Мария Французская была первой светской поэтессой, писавшей о любви (безбожница). Существует такой ее средневековый миниатюрный портрет: она сидит перед пюпитром и пишет, наклонив голову, изогнув длинную шею. Глаза у нее, как бывало в эти времена, действительно козьи (шеврефёй переводится как «козьи листья», каприфолий, а поэмы ее называются lais, почти как «молоко», lait). И пишет она сразу двумя руками, как ножницами орудует. Звуки она записывает и рифмует картавые – это французская речь. И последняя строчка вся картавит: «скаредных роз раздразни»: скар-роз-раз-драз – как будто сказана по-французски.
Набоков, кстати, тоже в Кембридже изучал французскую средневековую литературу.
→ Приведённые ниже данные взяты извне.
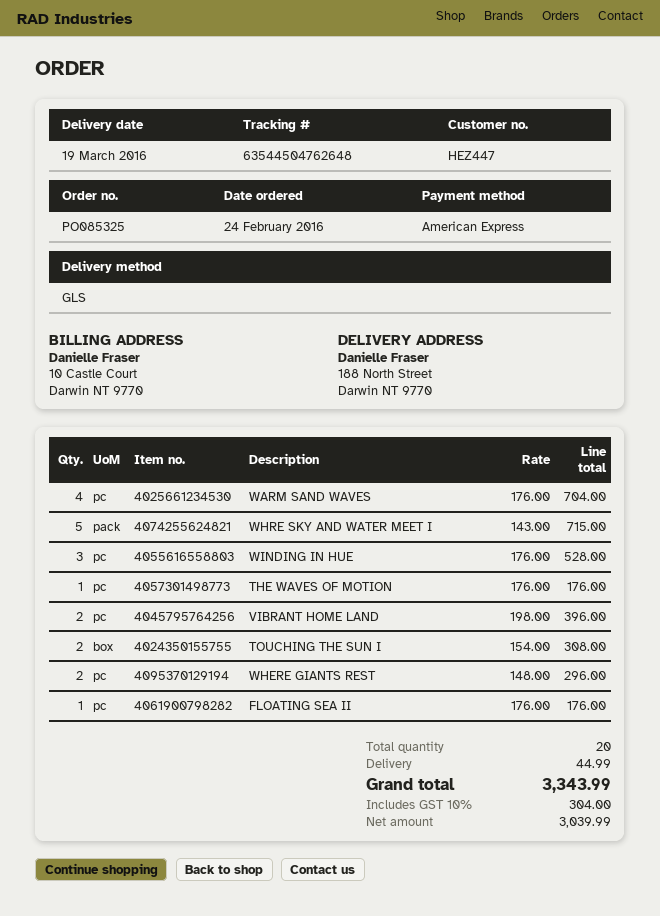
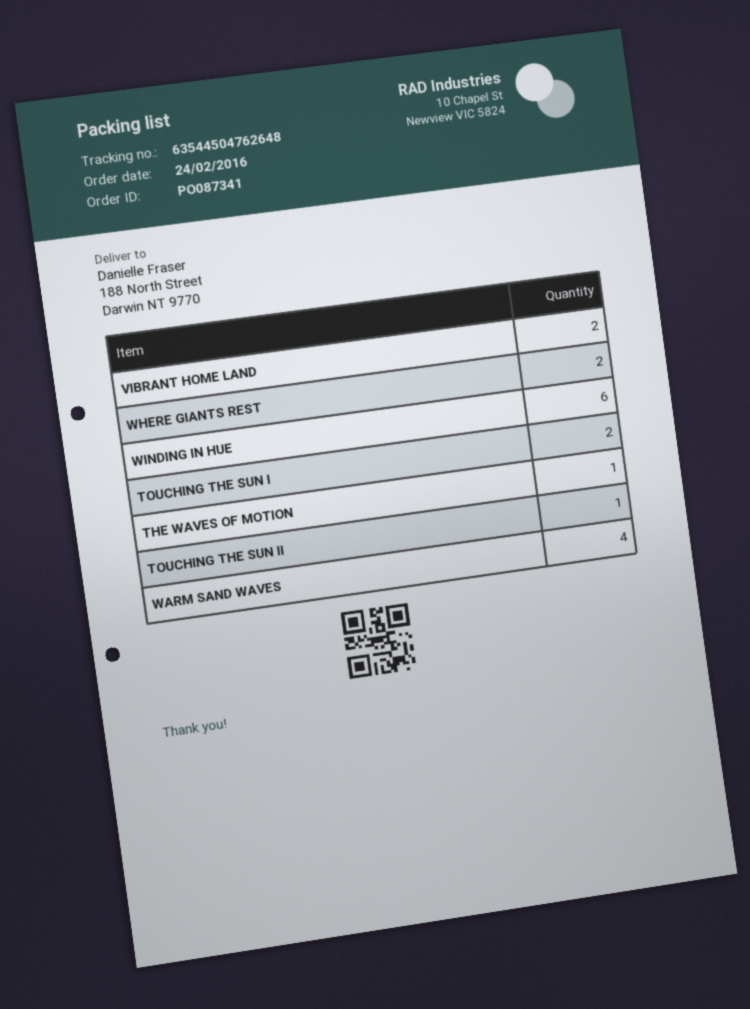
order number: PO085325 -> PO087341
WHRE SKY AND WATER MEET I: 5 -> none
WINDING IN HUE: 3 -> 6
FLOATING SEA II: 1 -> none
TOUCHING THE SUN II: none -> 1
8. Опять у Пруста в «Германтах», о связи имени и почвы. Это одно из самых удивительных в литературе описаний имени. Объявляют о прибытии германского посла, называют его имя: Faffenheim-Munsterburg-Weinigen. Заметим, что по первоначальному замыслу Пруста, этот посол-аристократ, мечтающий о том, чтобы стать французским академиком, должен был быть русским. От этой версии сохранился тот факт, что он добыл господину Норпуа (от которого зависит, примут ли его в Академию) орден Святого Андрея, то есть русский орден, учрежденный Петром Первым. У Пруста часто остаются в тексте хвосты предшествующих версий, герои меняют цвет глаз, имена и даже, как видим, национальность. Но русский персонаж ему в конце концов не подошел. В России Пруст никогда не был. В Германии же был со своей матерью дважды, на водах (в 1895 и в 1897), то есть в возрасте двадцати четырех и двадцати шести лет. И вот перед глазами Марселя имя германского дипломата разворачивается как пейзаж.
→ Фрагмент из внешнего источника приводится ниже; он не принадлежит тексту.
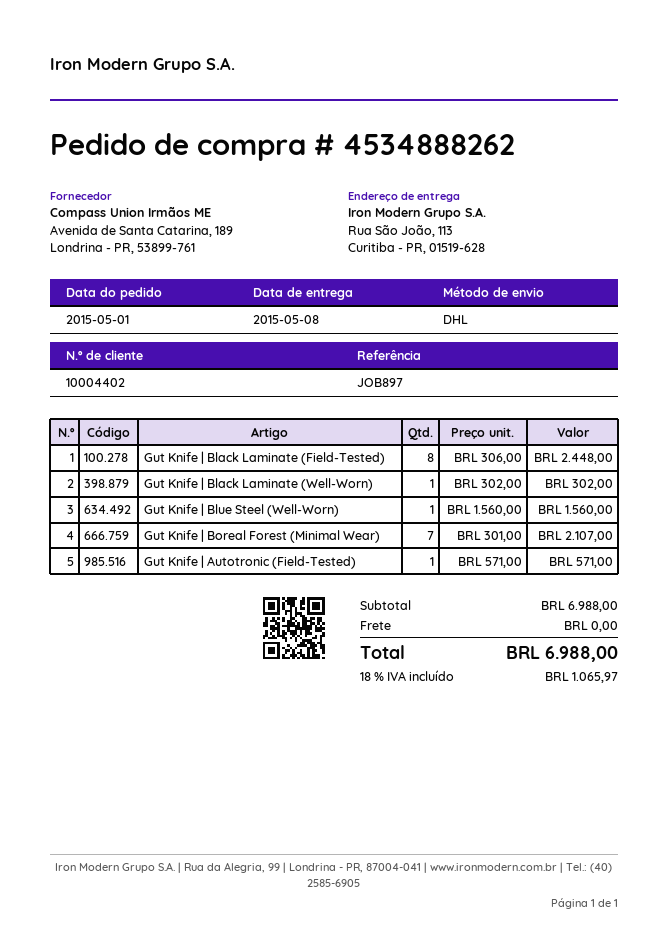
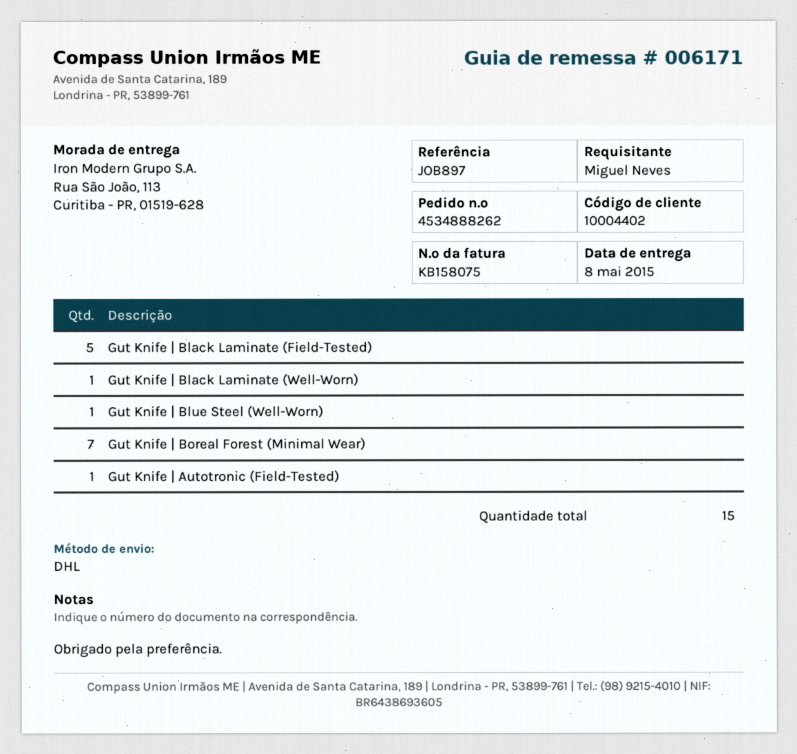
Gut Knife | Black Laminate (Field-Tested): 8 -> 5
Имя князя, в прямоте, с которой его первые слоги вступали – как это называется в музыке, – и в заикающемся повторении, которое они скандировали, сохраняло энтузиазм, манерную наивность, тяжеловесные германские «тонкости», отсвечивающие, как зеленоватые ветви, на «Heim» (родном очаге) темно-голубой эмали, который просвечивал мистичностью ренанского витража сквозь бледную, тонко точеную позолоту немецкого XVIII века. Это имя содержало меж разных имен, из которых оно было сложено, название курортного немецкого городка, где я бывал ребенком с бабушкой, у подножия горы, имевшей честью служить местом прогулок Гёте, и виноградников, знаменитые вина которых мы пили в Курхофе, составные названия которых звучали как эпитеты, которые Гомер давал своим героям. И вот едва услышал я, как произнесли имя князя, и прежде чем оно напомнило мне о курортном городке, мне показалось, что оно сокращается, пропитывается человечностью, находит достаточным для себя это маленькое место в моей памяти, с которым оно свыкается, домашнее, заземленное, живописное, вкусное, легкое, с примесью разрешенного, предписанного. Более того, господин Германт, объясняя, кем был князь, процитировал несколько его титулов, и я узнал название деревни, через которую текла река, и куда каждый вечер после процедур я отправлялся в лодке, назло комарам; и название леса, удаленного настолько, что доктор запретил мне туда ходить. И было понятно, что сюзеренитет господина распространился на близлежащие места и заново воссоединил в перечислении титулов князя названия, которые можно было прочесть рядом на карте. И вот, прежде нежели князь Ренанский и курфюрст Палатинский вошел, под каской Имперского князя и экюйе Франконии, увидел я образ любимой земли, где часто гасли передо мной лучи вечернего солнца.